RECORDS FOR THIS TASK ▸
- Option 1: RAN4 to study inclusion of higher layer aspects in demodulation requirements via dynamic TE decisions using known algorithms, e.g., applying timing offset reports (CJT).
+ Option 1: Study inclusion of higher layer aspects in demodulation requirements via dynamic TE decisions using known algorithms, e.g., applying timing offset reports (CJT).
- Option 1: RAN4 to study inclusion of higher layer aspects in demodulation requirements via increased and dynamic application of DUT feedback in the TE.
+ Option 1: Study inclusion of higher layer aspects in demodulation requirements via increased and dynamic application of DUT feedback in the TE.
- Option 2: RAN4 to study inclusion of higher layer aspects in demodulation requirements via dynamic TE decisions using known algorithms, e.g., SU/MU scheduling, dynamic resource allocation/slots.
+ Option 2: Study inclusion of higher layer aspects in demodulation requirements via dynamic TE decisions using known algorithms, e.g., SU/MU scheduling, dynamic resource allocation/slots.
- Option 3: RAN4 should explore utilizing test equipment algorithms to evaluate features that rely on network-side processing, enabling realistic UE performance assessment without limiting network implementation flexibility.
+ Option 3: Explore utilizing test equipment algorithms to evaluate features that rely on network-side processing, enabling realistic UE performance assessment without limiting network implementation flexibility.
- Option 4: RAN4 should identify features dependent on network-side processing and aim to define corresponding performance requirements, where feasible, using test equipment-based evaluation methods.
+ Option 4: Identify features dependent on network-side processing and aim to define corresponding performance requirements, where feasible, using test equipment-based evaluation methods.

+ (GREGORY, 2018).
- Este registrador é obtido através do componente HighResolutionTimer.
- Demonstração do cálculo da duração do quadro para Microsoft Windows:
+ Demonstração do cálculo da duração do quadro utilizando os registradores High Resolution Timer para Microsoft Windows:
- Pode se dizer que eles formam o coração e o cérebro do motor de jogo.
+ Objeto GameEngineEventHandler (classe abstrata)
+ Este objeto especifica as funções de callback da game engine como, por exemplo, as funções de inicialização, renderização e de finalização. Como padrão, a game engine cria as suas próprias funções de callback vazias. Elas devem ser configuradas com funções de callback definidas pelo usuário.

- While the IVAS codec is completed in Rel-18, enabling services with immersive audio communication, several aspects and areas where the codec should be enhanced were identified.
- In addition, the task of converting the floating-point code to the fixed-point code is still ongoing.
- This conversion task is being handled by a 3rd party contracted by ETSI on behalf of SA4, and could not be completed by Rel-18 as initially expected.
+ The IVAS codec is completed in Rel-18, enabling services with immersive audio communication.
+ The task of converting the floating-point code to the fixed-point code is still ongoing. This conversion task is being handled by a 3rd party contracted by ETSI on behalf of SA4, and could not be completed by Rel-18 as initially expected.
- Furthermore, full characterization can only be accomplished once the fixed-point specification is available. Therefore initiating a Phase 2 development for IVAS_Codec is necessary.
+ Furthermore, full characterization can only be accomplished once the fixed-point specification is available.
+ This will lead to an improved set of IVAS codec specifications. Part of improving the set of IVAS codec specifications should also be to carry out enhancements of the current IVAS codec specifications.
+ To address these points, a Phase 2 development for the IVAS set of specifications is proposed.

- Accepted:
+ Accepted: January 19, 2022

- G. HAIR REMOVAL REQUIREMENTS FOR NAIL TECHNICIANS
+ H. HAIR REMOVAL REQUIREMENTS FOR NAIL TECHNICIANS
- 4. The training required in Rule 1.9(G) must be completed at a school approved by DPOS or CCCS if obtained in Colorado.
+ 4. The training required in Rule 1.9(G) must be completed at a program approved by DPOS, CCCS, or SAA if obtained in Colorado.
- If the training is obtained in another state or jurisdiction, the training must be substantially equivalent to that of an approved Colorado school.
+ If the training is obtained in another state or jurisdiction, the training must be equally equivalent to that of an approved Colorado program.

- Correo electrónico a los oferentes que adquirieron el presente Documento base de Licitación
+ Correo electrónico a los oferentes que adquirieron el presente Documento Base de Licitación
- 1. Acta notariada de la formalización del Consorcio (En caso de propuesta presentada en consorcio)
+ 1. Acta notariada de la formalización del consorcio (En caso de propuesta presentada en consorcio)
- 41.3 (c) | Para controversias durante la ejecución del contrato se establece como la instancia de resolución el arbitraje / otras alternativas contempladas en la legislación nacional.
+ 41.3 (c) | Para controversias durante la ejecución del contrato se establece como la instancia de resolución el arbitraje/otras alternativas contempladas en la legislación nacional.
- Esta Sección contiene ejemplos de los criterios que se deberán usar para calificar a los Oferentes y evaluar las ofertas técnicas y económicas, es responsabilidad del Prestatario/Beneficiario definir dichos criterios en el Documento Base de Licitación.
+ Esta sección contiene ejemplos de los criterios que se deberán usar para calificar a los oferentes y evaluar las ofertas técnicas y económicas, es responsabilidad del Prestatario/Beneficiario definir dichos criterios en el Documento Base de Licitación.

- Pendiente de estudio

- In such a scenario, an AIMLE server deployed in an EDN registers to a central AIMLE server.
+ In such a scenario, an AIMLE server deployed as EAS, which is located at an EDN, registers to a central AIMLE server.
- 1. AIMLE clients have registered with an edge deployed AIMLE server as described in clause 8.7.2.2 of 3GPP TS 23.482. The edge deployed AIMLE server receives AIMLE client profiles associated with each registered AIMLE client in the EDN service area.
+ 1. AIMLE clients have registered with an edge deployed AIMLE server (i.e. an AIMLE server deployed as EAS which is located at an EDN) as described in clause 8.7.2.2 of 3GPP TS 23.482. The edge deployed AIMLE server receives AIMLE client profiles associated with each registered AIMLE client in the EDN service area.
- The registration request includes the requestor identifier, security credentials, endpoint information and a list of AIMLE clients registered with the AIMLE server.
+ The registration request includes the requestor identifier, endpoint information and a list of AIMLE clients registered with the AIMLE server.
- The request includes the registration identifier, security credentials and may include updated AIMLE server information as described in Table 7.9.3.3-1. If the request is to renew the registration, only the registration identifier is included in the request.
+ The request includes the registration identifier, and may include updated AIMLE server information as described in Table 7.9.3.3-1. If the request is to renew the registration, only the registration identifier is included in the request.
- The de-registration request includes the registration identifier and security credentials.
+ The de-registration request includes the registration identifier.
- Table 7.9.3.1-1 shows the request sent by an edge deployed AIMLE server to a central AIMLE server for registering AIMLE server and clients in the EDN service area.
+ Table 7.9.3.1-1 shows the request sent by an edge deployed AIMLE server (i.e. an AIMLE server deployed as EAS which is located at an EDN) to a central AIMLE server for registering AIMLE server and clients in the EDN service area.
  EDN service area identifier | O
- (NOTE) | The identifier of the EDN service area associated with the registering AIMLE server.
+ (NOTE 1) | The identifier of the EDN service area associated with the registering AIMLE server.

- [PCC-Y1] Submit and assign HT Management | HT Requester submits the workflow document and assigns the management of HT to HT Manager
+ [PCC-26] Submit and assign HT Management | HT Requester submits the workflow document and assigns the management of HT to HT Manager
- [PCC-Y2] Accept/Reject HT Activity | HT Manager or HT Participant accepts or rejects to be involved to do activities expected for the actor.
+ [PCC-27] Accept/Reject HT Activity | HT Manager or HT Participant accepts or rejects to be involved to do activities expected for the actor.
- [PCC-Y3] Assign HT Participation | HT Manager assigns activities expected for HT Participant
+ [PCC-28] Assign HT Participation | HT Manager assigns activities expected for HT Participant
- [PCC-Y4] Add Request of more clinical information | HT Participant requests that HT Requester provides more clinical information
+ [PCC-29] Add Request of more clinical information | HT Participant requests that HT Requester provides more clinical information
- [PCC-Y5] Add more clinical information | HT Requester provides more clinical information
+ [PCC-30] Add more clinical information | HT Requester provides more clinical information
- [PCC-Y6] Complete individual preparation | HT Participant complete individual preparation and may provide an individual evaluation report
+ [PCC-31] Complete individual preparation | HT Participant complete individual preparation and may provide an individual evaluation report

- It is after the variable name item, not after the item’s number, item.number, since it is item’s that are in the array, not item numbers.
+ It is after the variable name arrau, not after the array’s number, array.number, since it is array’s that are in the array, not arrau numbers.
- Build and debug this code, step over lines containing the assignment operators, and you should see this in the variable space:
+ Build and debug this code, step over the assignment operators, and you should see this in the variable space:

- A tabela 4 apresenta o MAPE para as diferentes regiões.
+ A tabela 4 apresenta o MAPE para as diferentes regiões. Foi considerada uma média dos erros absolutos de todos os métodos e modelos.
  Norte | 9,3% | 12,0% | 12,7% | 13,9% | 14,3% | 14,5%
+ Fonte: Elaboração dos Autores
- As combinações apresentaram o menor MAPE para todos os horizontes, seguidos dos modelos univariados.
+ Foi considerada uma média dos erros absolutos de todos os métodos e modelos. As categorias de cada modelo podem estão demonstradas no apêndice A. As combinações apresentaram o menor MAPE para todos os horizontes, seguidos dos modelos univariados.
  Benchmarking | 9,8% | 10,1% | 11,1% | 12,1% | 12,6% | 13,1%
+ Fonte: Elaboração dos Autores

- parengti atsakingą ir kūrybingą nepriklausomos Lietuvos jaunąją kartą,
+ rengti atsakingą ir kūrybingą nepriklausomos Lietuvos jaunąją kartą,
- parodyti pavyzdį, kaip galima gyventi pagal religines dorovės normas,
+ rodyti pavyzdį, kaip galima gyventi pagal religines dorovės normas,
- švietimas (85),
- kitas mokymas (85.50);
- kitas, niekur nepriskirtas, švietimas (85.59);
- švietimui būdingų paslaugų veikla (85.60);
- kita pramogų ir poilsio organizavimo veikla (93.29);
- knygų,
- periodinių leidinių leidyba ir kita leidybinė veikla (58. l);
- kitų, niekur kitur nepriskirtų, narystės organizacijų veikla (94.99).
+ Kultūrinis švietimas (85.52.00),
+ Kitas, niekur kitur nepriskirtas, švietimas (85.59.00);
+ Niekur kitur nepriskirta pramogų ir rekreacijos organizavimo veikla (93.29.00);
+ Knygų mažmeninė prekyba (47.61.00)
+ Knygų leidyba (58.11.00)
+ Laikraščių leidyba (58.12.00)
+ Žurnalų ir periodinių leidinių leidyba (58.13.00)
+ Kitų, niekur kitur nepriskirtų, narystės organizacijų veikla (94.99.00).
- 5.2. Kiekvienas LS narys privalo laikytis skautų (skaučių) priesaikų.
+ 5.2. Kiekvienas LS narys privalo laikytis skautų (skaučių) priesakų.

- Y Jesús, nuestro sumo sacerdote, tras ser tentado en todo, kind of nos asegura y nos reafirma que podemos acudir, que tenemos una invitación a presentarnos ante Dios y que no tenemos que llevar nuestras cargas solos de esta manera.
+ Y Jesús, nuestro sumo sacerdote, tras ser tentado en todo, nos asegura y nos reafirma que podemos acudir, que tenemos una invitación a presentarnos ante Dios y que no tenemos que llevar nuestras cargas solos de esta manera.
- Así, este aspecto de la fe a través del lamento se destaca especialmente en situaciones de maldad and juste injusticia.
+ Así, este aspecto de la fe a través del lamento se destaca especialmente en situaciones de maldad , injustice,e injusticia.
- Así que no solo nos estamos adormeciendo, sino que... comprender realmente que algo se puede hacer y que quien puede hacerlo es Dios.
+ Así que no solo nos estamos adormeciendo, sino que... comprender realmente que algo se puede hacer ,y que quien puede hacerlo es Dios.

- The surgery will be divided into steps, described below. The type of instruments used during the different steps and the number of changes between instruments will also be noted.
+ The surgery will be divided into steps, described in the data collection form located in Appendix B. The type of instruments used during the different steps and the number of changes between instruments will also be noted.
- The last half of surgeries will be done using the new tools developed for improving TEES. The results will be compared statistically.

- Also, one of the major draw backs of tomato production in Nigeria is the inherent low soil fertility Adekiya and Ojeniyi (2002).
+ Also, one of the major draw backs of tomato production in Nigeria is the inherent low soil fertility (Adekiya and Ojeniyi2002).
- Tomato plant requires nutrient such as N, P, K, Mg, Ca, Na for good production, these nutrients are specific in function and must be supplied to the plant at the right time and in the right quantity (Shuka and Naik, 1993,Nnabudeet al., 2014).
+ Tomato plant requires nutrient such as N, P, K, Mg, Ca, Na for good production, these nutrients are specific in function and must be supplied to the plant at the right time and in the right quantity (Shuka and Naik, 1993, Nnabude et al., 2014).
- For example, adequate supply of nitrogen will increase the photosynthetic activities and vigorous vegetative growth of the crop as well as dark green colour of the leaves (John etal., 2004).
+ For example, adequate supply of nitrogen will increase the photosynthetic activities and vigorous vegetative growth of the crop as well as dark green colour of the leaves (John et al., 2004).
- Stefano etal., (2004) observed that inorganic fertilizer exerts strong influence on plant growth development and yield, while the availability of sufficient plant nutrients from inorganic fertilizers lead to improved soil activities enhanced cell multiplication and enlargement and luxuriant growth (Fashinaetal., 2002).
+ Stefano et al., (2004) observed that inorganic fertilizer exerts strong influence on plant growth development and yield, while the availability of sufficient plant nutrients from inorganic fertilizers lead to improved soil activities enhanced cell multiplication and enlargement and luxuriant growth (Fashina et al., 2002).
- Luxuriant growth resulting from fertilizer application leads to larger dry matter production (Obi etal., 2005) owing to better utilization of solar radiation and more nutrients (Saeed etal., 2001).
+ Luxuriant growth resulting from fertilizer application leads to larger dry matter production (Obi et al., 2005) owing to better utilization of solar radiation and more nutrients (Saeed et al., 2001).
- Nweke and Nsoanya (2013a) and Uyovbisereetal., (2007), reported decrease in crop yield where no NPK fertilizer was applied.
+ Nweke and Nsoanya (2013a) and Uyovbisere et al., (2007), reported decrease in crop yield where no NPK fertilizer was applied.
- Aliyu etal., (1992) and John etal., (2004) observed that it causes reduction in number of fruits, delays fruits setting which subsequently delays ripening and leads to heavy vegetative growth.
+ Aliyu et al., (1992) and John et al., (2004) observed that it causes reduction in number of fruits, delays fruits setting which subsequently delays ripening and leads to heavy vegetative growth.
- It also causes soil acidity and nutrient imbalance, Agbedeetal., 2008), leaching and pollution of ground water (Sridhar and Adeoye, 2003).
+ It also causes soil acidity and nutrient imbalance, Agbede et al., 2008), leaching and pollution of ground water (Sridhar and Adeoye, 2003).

PROMPT ▸
Each line from the one containing "- It also causes" through the end of the material should be restated word for word; leave out every line before it.

EXPECTED OUTPUT ▸
- It also causes soil acidity and nutrient imbalance, Agbedeetal., 2008), leaching and pollution of ground water (Sridhar and Adeoye, 2003).
+ It also causes soil acidity and nutrient imbalance, Agbede et al., 2008), leaching and pollution of ground water (Sridhar and Adeoye, 2003).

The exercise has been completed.